Vivre et cesser de voir.
dimanche 8 septembre 2013
Brazil 8/14. Ilha de Marajó
Du sable s’étend
à perte de vue.
Il vagabonde si
loin dans le paysage que l’horizon n’existe plus,
la séparation entre ciel et
terre n’a plus lieu d’être, le jaune du sable
se mêle au blanc du papier,
créant un paysage au sein même du vide.
Un seul élément
vient rompre avec ce monochrome naturel. C’est une
barrière de graphite,
représentant des morceaux de bois, érigés les uns
à coté des autres autour
d’une porte archaïque. L’homme comprend qu’il
est dans le désert. Ce carnet
regorge décidément de mille et unes merveilles.
Il pense durant quelques
instants à ce qu’il a pu voir jusqu’à présent et
imagine avec joie ce qu’il va
voir par la suite. Mais pour voir, il faut se
déplacer. C’est ce que décide de
faire l’homme.
Le décor se
trouble ainsi, laissant place à une autre étendue de sable,
dans un lieu
différent. La barrière boisée n’est plus là, remplacée par
une barque aux
couleurs flamboyantes et irréelles.
L’homme se
souvient à présent. Ce sont les guides qui l’ont mené ici.
Il a traversé avec
eux un désert de sable, marchant durant un temps
indéterminé dans ces plaines
minérales pour s’établir sur cette plage,
aux confins d’un village étranger.
Mais le village, ils ne l’approchent pas,
préférant converser avec les éléments
naturels qui parsèment les lieux.
C’est sans doute une bonne décision, il n’en
sait rien à vrai dire.
Cela ne le préoccupe pas.
A coté de la
barque échouée – elle attend que la marée remonte et lui
permette de flotter à
nouveau – se trouve leur campement, à l’homme
et aux guides. Ils l’ont
construit d’une décision commune, utilisant les
divers éléments qu’ils
pouvaient recueillir aux alentours : bouts de bois,
feuilles de palmiers,
mousse et sable. C’est un lieu agréable. Il est retiré
des bruissements
incessants de la civilisation humaine. Les seules traces
sont cette barque et
un bateau laissé à l’abandon, un peu plus loin
au milieu de la mangrove.
Cette attente
sans but laisse du temps à l’homme pour penser à son
voyage, à la création de
cette mémoire représentée dans le carnet noir.
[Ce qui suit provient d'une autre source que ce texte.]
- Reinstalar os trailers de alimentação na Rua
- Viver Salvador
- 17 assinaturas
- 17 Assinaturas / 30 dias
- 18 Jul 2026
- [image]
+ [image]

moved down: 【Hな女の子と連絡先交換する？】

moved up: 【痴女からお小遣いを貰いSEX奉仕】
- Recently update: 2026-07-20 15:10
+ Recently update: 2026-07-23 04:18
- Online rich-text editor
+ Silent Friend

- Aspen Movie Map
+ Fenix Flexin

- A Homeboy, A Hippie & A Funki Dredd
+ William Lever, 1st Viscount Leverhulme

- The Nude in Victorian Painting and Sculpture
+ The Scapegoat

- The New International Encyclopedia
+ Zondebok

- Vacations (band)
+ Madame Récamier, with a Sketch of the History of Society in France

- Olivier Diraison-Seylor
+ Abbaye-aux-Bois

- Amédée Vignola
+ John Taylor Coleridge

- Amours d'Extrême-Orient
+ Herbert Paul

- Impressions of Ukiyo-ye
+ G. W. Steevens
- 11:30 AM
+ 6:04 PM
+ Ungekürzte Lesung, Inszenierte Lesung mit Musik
Il se demande si, au fond, ce ne
sont pas ses propres visions, oubliées
et perdues au fin fond de son esprit,
qui y sont dessinées page après page.
Mais aucune réponse ne parvient à ses
oreilles. Tout est trop calme.
Est-ce que c’est
cela voyager ? Vagabonder d’un lieu à un autre en
ne restant que
spectateur, que découvreur passif d’une nouvelle réalité.
Depuis quelques
jours, il ne saisit plus très bien son rôle dans ce périple.
Dans quel but
emmagasiner toutes ces images ? Ne faut-il pas les vivre
plus tôt ?
« Je ne parviens à rien, mais cela ne m’attriste pas, c’est étrange »
se dit l’homme, il n’avait jamais connu cela auparavant.
« Peut-être
devrais-je malgré tout laisser une trace de mon existence
au sein de ces
images, autant qu’elles laissent une trace de la
leur dans mon esprit. »
conclut l’homme.
Puis il se
concentre sur l’observation d’un arbre en face de lui, laissant
son regard se perdre
entre les tumultueuse racines apparentes qui se
rejoignent pour se dresser vers
le ciel.
« Il laisse sa trace dans le monde, lui », se dit l’homme.